*** Opening SOURCE MATERIAL ***
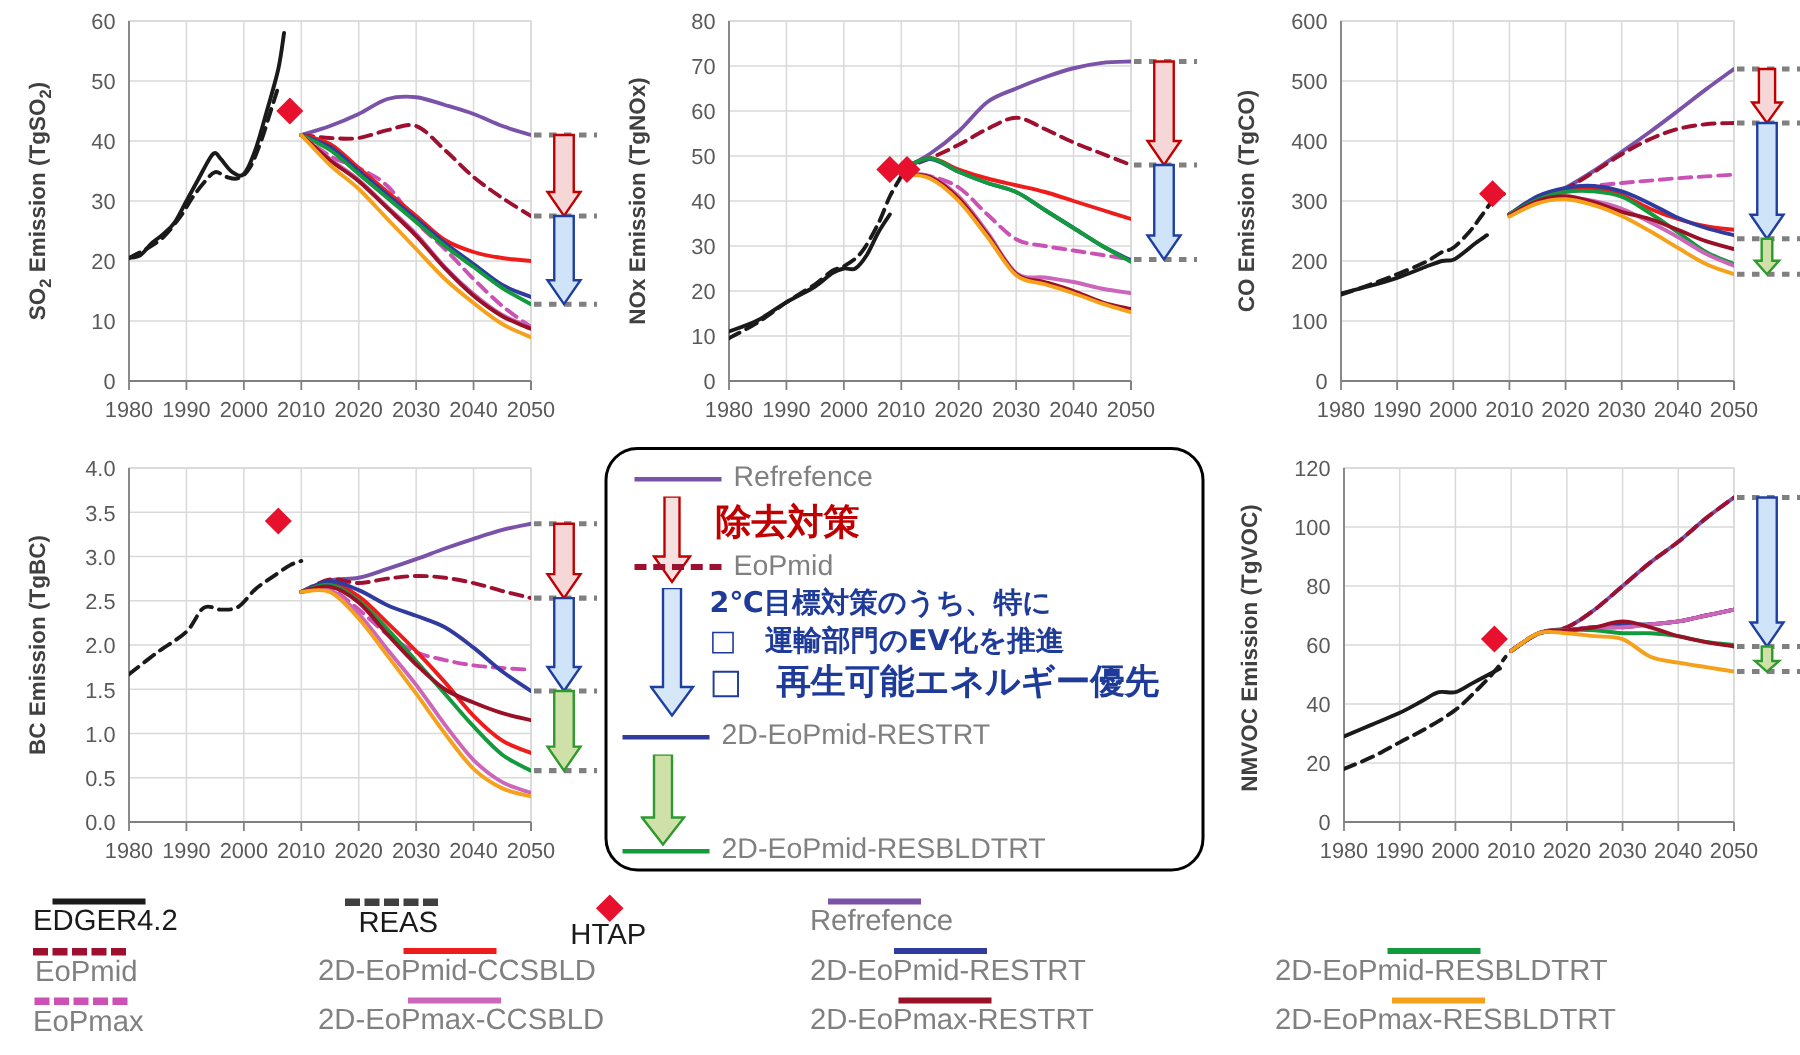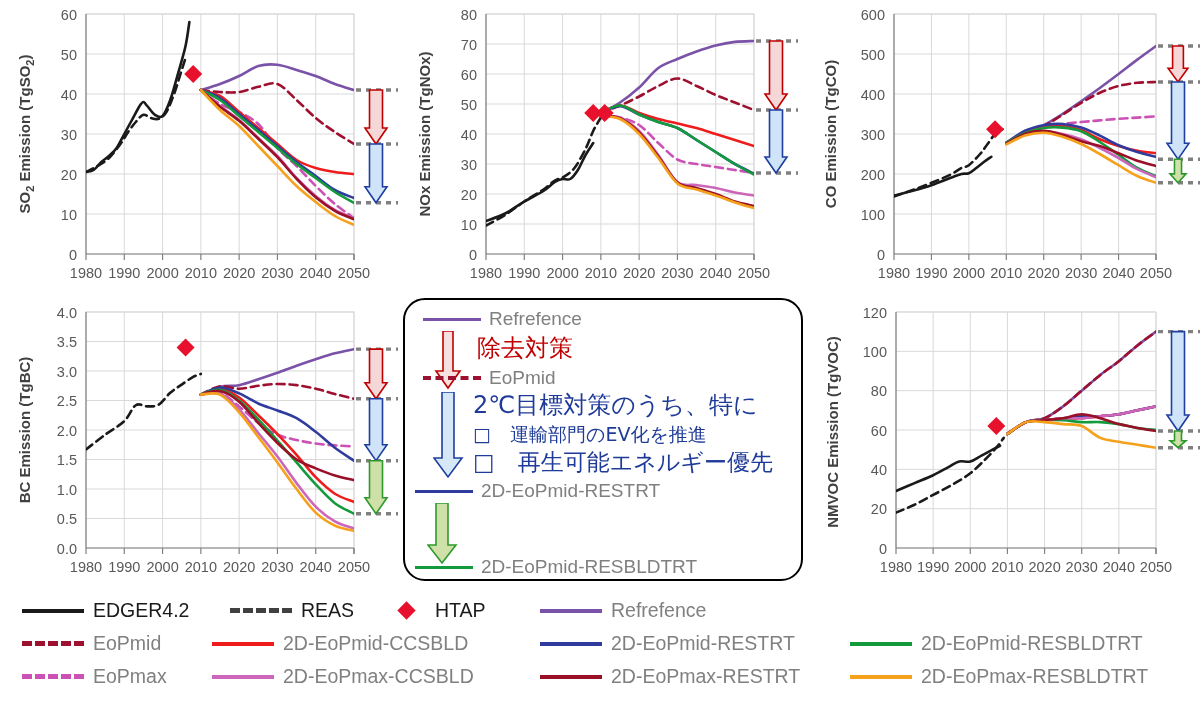--- a/index.html
+++ b/index.html
@@ -17,7 +17,7 @@
   .lg-row{position:absolute;display:flex;align-items:center;}
   .lg-swatch{width:58px;height:0;border-top-width:3.4px;border-top-style:solid;margin-right:8px;}
   .lg-label{font-size:19px;color:#808080;font-family:"Liberation Sans",sans-serif;white-space:nowrap;letter-spacing:0px;}
-  .jp{font-family:"DejaVu Sans",sans-serif;font-weight:normal;white-space:nowrap;}
+  .jp{font-family:"DejaVu Sans",sans-serif;font-weight:bold;white-space:nowrap;}
   
   #bottom-legend{position:absolute;left:0;top:596px;width:1200px;height:107px;}
   .bl-item{position:absolute;display:flex;align-items:center;}

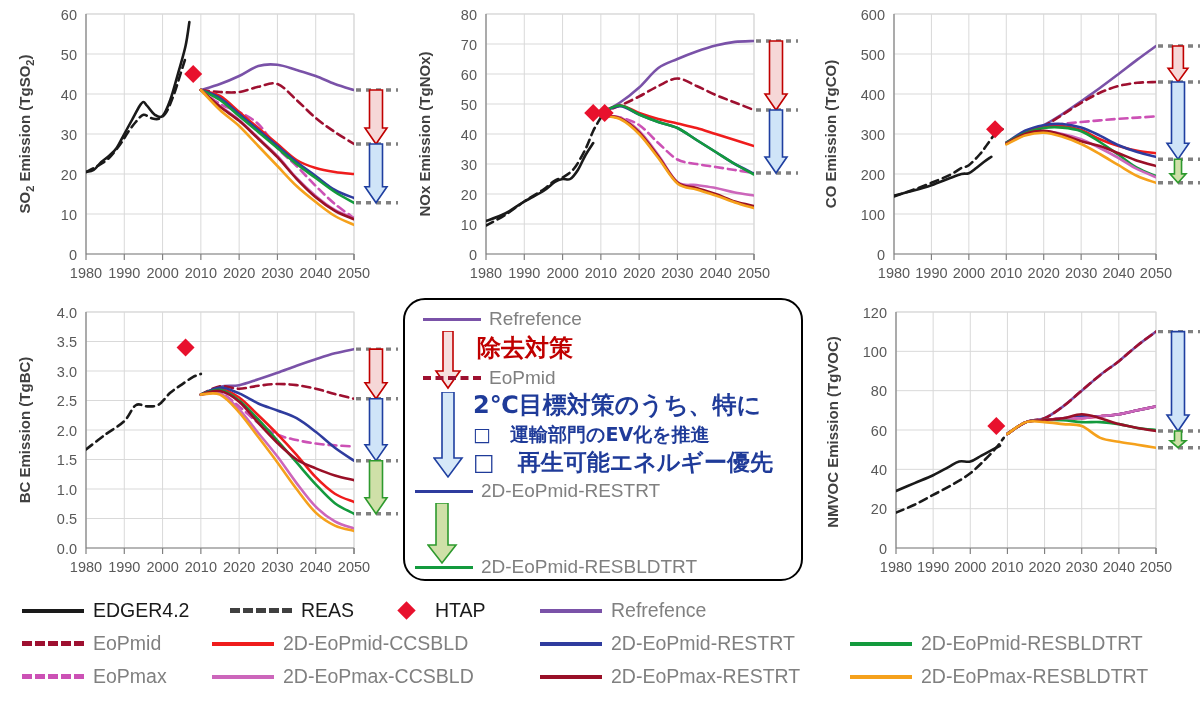--- a/index.html
+++ b/index.html
@@ -398,7 +398,7 @@
     <polygon points="9,0 21,0 21,66 29,66 15,85 1,66 9,66" fill="#d6e8f8" stroke="#1f3fa0" stroke-width="1.6"></polygon>
   </svg>
   <div style="position:absolute;left:68px;top:90px;color:#1f3b99;">
-    <div class="jp" style="font-size:24px;line-height:1.32;">2℃目標対策のうち、特に</div>
+    <div class="jp" style="font-size:19px;line-height:1.32;">2℃目標対策のうち、特に</div>
     <div class="jp" style="font-size:19px;line-height:1.32;">□　運輸部門のEV化を推進</div>
     <div class="jp" style="font-size:23px;line-height:1.32;">□　再生可能エネルギー優先</div>
   </div>

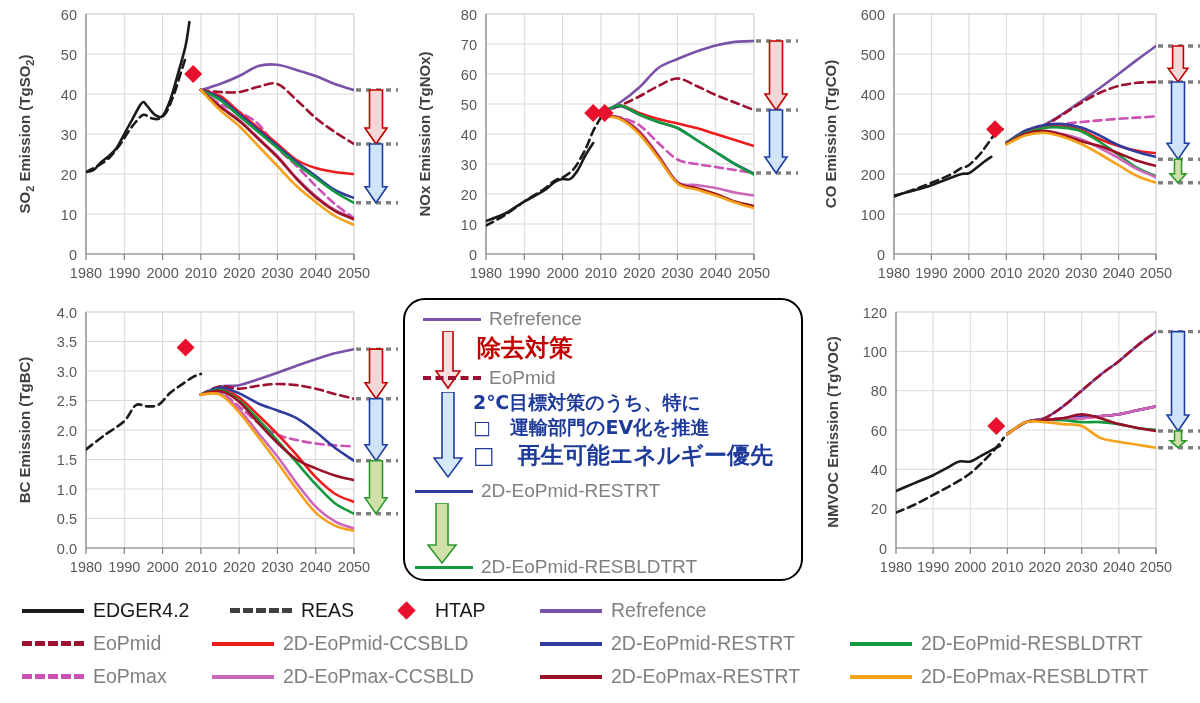--- a/index.html
+++ b/index.html
@@ -20,7 +20,7 @@
   .jp{font-family:"DejaVu Sans",sans-serif;font-weight:bold;white-space:nowrap;}
   
   #bottom-legend{position:absolute;left:0;top:596px;width:1200px;height:107px;}
-  .bl-item{position:absolute;display:flex;align-items:center;}
+  .bl-item{position:absolute;display:flex;align-items:center;flex-direction:column;}
   .bl-sw{width:62px;height:0;margin-right:9px;border-top-width:4px;border-top-style:solid;}
   .bl-lab{font-size:19.5px;color:#808080;white-space:nowrap;font-family:"Liberation Sans",sans-serif;}
   .bl-lab.dark{color:#1a1a1a;}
*** Closing SOURCE MATERIAL ***
### TASK DIRECTIONS
Copy out exactly the lines that run from the one holding "-20,7 +20,7 @@" through the end of the data above.

### ANSWER FOR THE TASK
@@ -20,7 +20,7 @@
   .jp{font-family:"DejaVu Sans",sans-serif;font-weight:bold;white-space:nowrap;}
   
   #bottom-legend{position:absolute;left:0;top:596px;width:1200px;height:107px;}
-  .bl-item{position:absolute;display:flex;align-items:center;}
+  .bl-item{position:absolute;display:flex;align-items:center;flex-direction:column;}
   .bl-sw{width:62px;height:0;margin-right:9px;border-top-width:4px;border-top-style:solid;}
   .bl-lab{font-size:19.5px;color:#808080;white-space:nowrap;font-family:"Liberation Sans",sans-serif;}
   .bl-lab.dark{color:#1a1a1a;}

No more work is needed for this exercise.